On 30 July, a school operated by a UN agency in the Jabalia refugee camp, north of Gaza City, was shelled by the Israeli army, killing at least 16 people and injuring more than 100.On 3 August, the Israeli army bombed another Gaza school run by the UN, this time in Rafah, where over 2,000 displaced Palestinians were sheltering. This attack reportedly killed at least 10 individuals. There have also been reports that Hamas has been storing weapons in schools. Can attacks on schools, teachers and students ever be legitimate under international law?
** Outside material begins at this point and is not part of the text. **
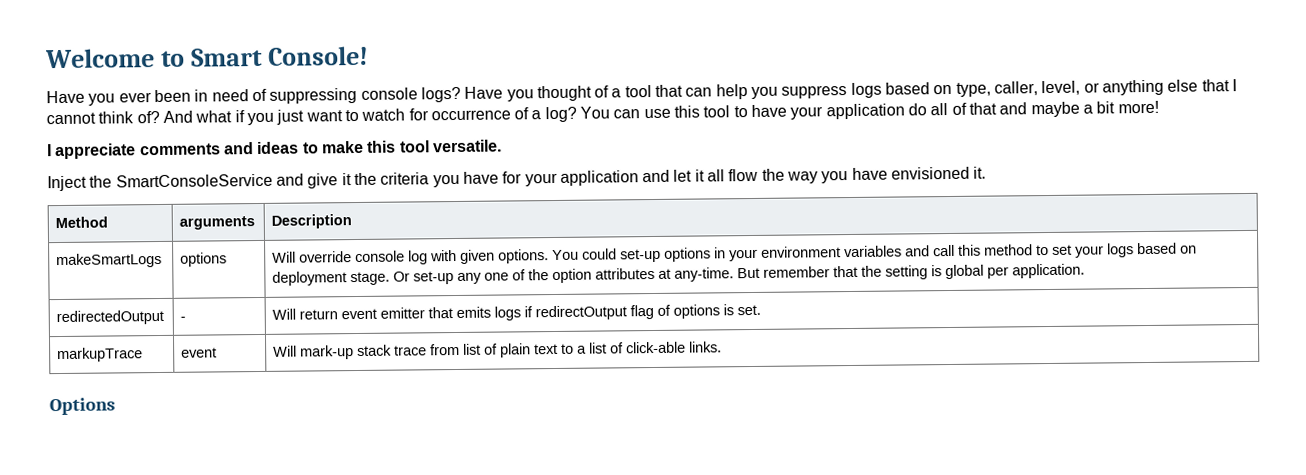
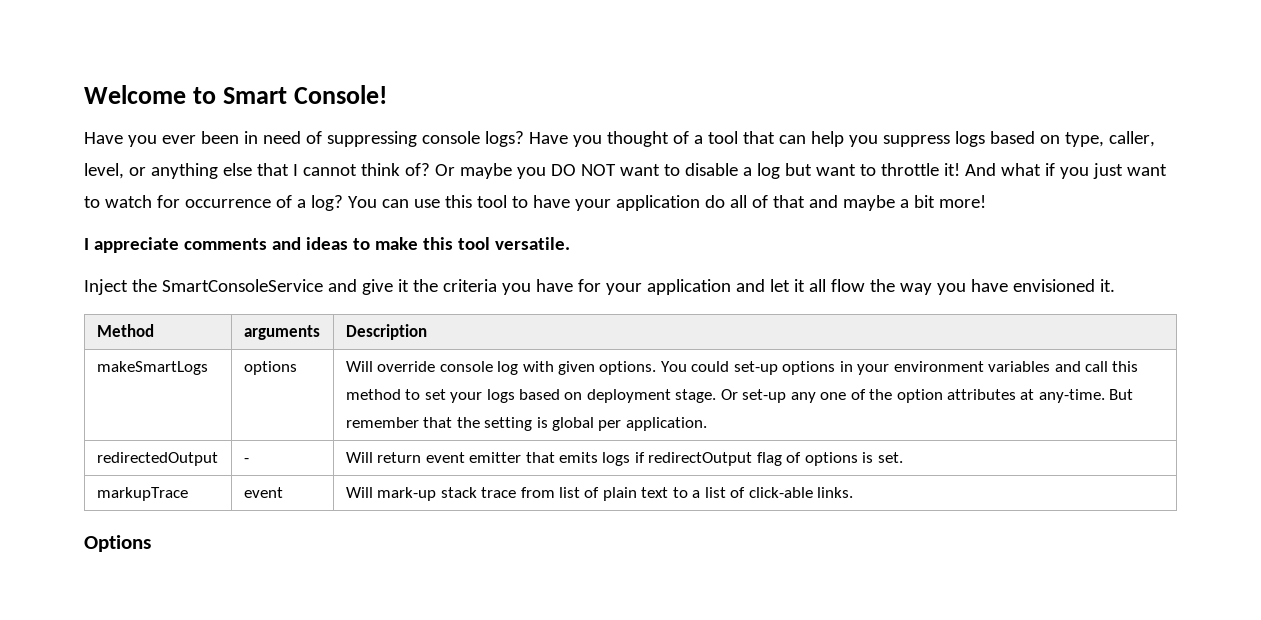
(160, 117) none -> [434,163,960,179] Or maybe you DO NOT want to disable a log but want to throttle it!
International humanitarian law applies, in its entirety, to international armed conflicts, while some of its key principles apply also to non-international (internal) armed conflicts. All the parties to the current armed conflict in Gaza and other armed conflicts, no matter if they qualify as state or non-state actors, are, at the very least, legally bound by the rules of customary international humanitarian law. The key rules are the distinction between civilians and those taking a direct part in hostilities, and between civilian and military objects. Deliberate attacks on civilians are prohibited. Therefore, students, teachers and all other civilians who may be located in a school are protected as long as they do not take an active part in the hostilities. In addition to deliberate attacks, indiscriminate attacks, which do not distinguish between civilian and military targets, such as those consisting of area bombardments over densely populated areas or those conducted with imprecise weapons that are not able to target military objectives with sufficient precision, are prohibited. Disproportionate attacks which cause excessive harm to civilians are also prohibited.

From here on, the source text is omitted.